§ **What you should do**:
Once the pictures are set aside, copy the data below exactly as it stands.

§ **Extracted data**:
+++
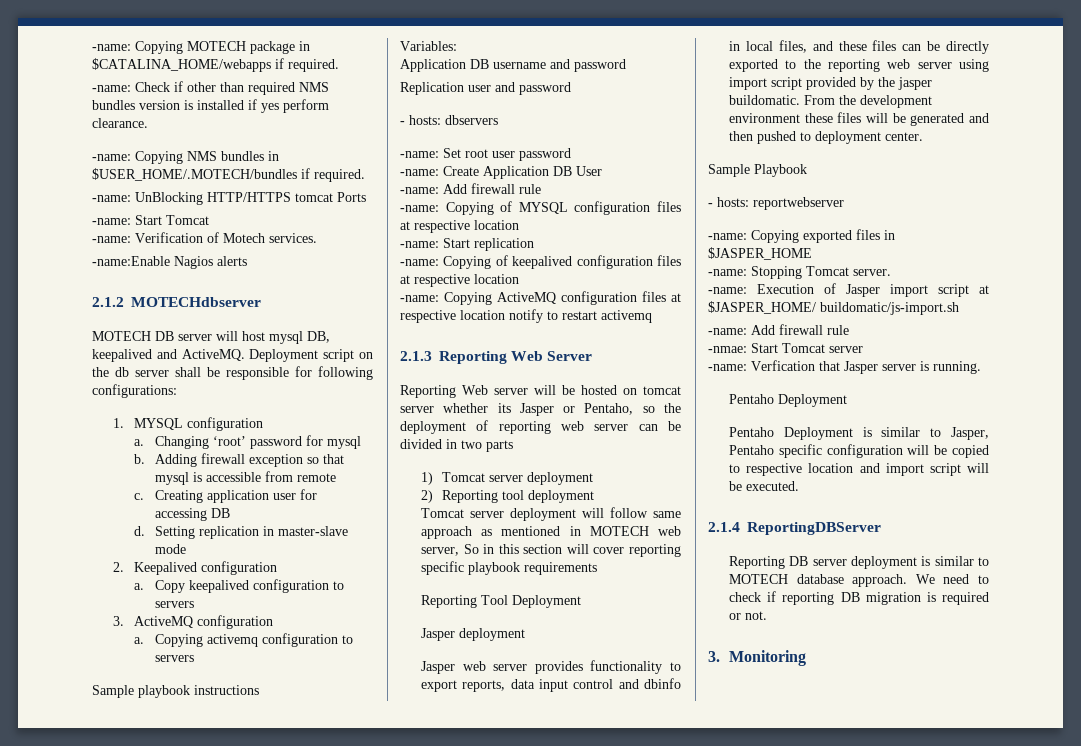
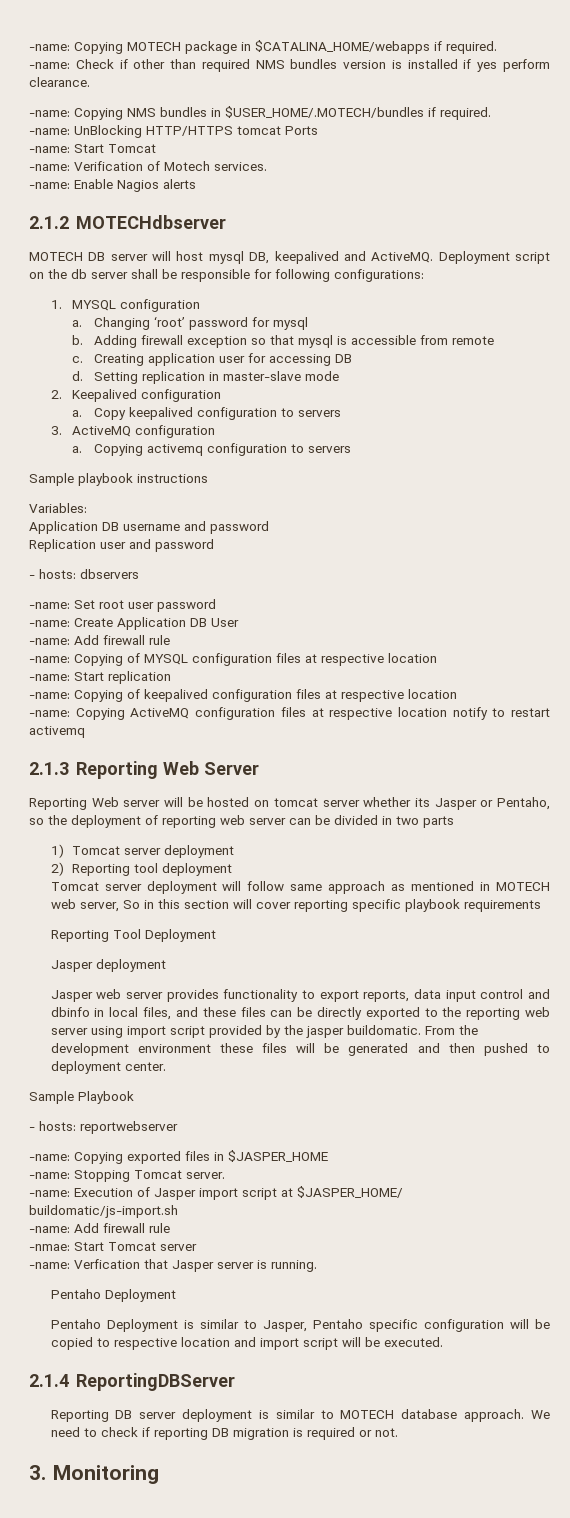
- -name:Enable Nagios alerts
+ -name: Enable Nagios alerts

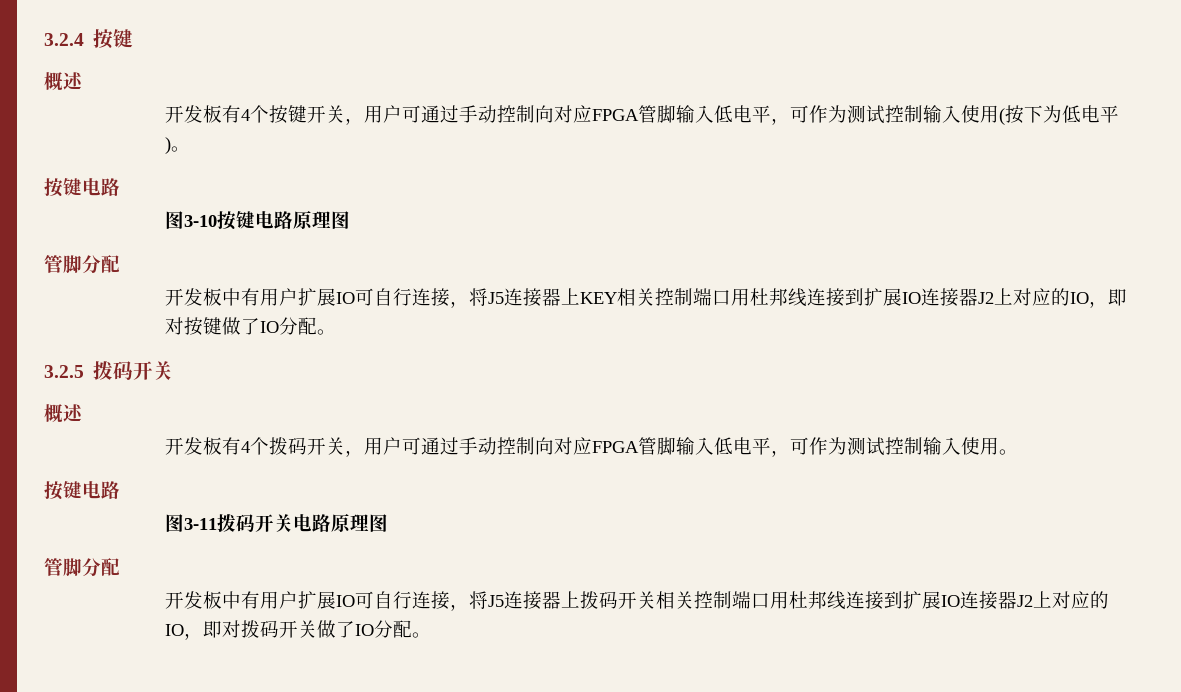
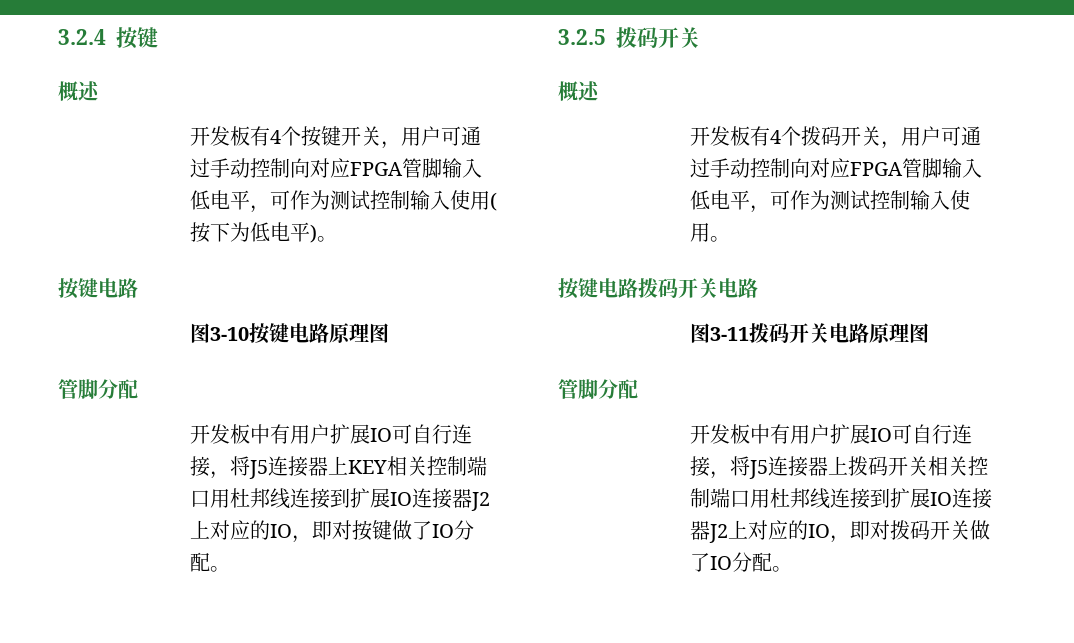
  开发板有4个拨码开关，用户可通过手动控制向对应FPGA管脚输入低电平，可作为测试控制输入使用。
- 按键电路
+ 按键电路拨码开关电路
+++
§ **Answer to the exercise**:
- -name:Enable Nagios alerts
+ -name: Enable Nagios alerts

  开发板有4个拨码开关，用户可通过手动控制向对应FPGA管脚输入低电平，可作为测试控制输入使用。
- 按键电路
+ 按键电路拨码开关电路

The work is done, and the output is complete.